_Work instruction_
All of the data below should be set down again verbatim, without any images.

_Exercise materials_
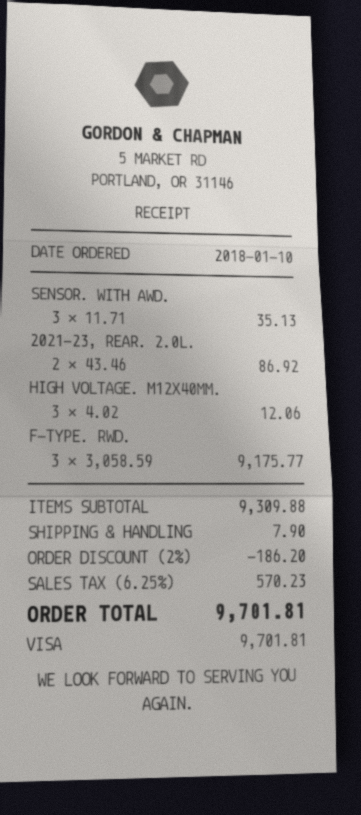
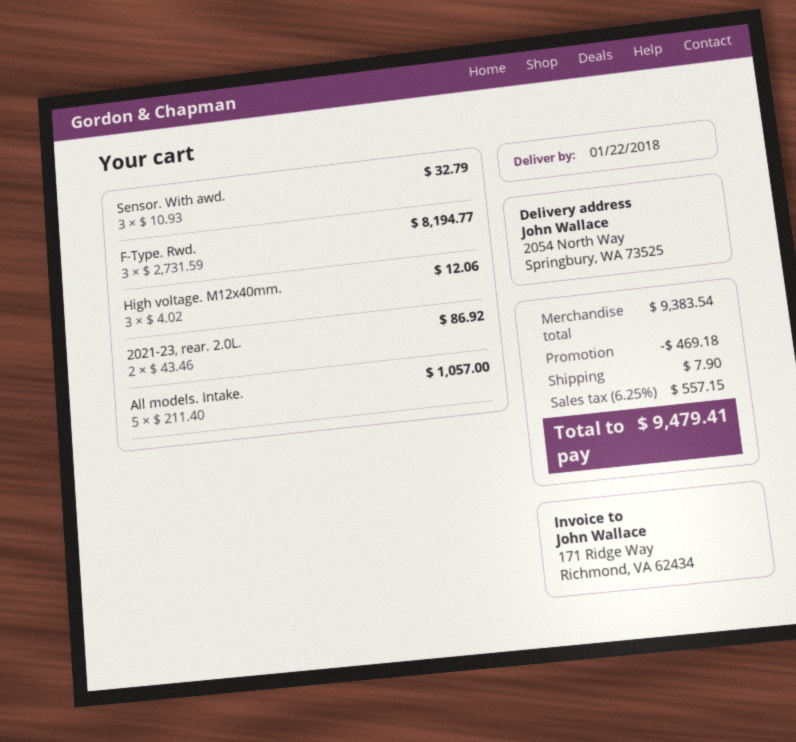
SENSOR. WITH AWD.: 3 x 11.71 = 35.13 -> 3 x 10.93 = 32.79
F-TYPE. RWD.: 3 x 3058.59 = 9175.77 -> 3 x 2731.59 = 8194.77
All models. Intake.: none -> 5 x 211.40 = 1057.00
subtotal: 9309.88 -> 9383.54
discount: 186.20 -> 469.18
tax: 6.25% = 570.23 -> 6.25% = 557.15
total: 9701.81 -> 9479.41

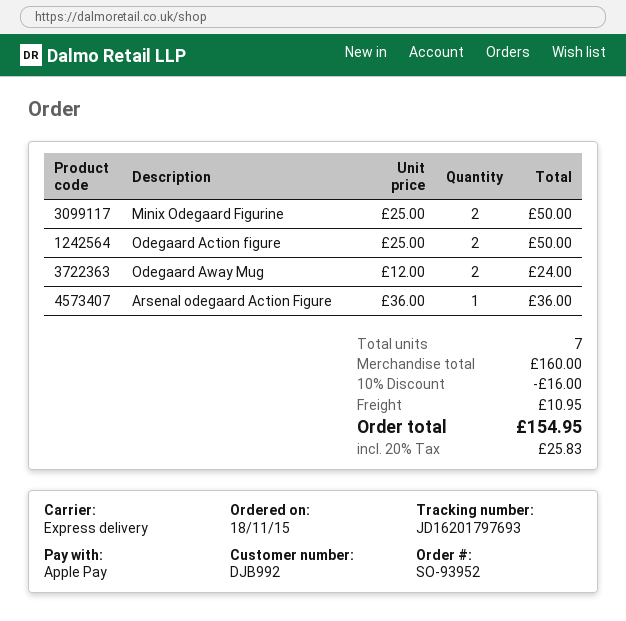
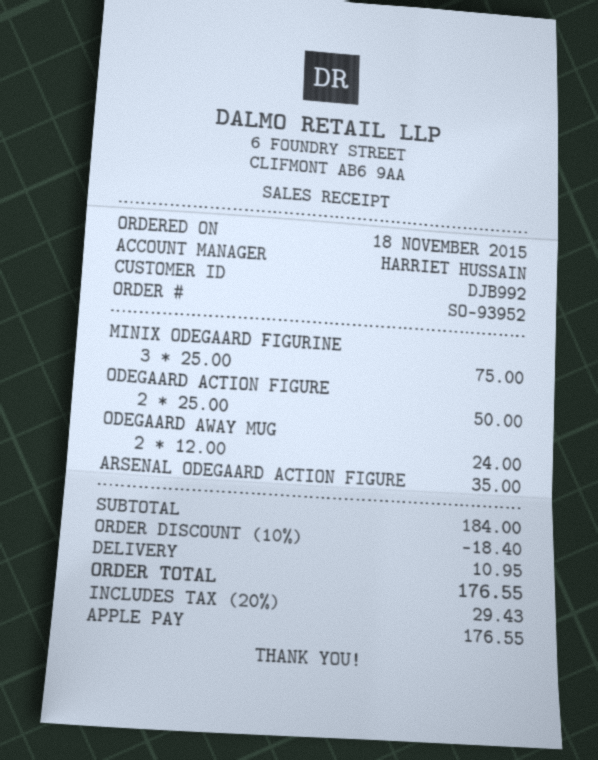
Minix Odegaard Figurine: 2 x 25.00 = 50.00 -> 3 x 25.00 = 75.00
Arsenal odegaard Action Figure: 1 x 36.00 = 36.00 -> 1 x 35.00 = 35.00
subtotal: 160.00 -> 184.00
discount: 10% = 16.00 -> 10% = 18.40
tax: 20% = 25.83 -> 20% = 29.43
total: 154.95 -> 176.55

_Reply to the exercise_
SENSOR. WITH AWD.: 3 x 11.71 = 35.13 -> 3 x 10.93 = 32.79
F-TYPE. RWD.: 3 x 3058.59 = 9175.77 -> 3 x 2731.59 = 8194.77
All models. Intake.: none -> 5 x 211.40 = 1057.00
subtotal: 9309.88 -> 9383.54
discount: 186.20 -> 469.18
tax: 6.25% = 570.23 -> 6.25% = 557.15
total: 9701.81 -> 9479.41

Minix Odegaard Figurine: 2 x 25.00 = 50.00 -> 3 x 25.00 = 75.00
Arsenal odegaard Action Figure: 1 x 36.00 = 36.00 -> 1 x 35.00 = 35.00
subtotal: 160.00 -> 184.00
discount: 10% = 16.00 -> 10% = 18.40
tax: 20% = 25.83 -> 20% = 29.43
total: 154.95 -> 176.55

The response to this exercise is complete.